* _TASK REQUIREMENTS_
Give the entries again exactly, every one of them.

* _RECORD EXTRACTS_
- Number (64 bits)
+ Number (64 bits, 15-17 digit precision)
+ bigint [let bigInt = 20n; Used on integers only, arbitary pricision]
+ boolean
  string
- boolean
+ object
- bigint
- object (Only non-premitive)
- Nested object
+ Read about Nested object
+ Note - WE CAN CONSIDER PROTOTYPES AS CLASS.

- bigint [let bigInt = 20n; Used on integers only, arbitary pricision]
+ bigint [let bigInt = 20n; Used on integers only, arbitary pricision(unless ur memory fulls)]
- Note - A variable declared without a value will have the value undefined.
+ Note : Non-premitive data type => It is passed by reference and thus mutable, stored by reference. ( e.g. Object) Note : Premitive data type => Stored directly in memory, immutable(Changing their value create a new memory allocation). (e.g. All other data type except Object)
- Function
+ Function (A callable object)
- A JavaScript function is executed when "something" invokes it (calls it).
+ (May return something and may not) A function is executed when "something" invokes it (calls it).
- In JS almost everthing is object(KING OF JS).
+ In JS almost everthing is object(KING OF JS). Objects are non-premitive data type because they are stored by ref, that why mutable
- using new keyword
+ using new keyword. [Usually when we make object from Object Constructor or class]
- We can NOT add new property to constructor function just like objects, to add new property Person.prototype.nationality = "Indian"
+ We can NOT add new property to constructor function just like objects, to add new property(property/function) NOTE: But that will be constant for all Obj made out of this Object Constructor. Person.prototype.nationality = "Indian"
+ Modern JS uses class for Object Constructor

* _RESPONSE TO THIS TASK_
- Number (64 bits)
+ Number (64 bits, 15-17 digit precision)
+ bigint [let bigInt = 20n; Used on integers only, arbitary pricision]
+ boolean
  string
- boolean
+ object
- bigint
- object (Only non-premitive)
- Nested object
+ Read about Nested object
+ Note - WE CAN CONSIDER PROTOTYPES AS CLASS.

- bigint [let bigInt = 20n; Used on integers only, arbitary pricision]
+ bigint [let bigInt = 20n; Used on integers only, arbitary pricision(unless ur memory fulls)]
- Note - A variable declared without a value will have the value undefined.
+ Note : Non-premitive data type => It is passed by reference and thus mutable, stored by reference. ( e.g. Object) Note : Premitive data type => Stored directly in memory, immutable(Changing their value create a new memory allocation). (e.g. All other data type except Object)
- Function
+ Function (A callable object)
- A JavaScript function is executed when "something" invokes it (calls it).
+ (May return something and may not) A function is executed when "something" invokes it (calls it).
- In JS almost everthing is object(KING OF JS).
+ In JS almost everthing is object(KING OF JS). Objects are non-premitive data type because they are stored by ref, that why mutable
- using new keyword
+ using new keyword. [Usually when we make object from Object Constructor or class]
- We can NOT add new property to constructor function just like objects, to add new property Person.prototype.nationality = "Indian"
+ We can NOT add new property to constructor function just like objects, to add new property(property/function) NOTE: But that will be constant for all Obj made out of this Object Constructor. Person.prototype.nationality = "Indian"
+ Modern JS uses class for Object Constructor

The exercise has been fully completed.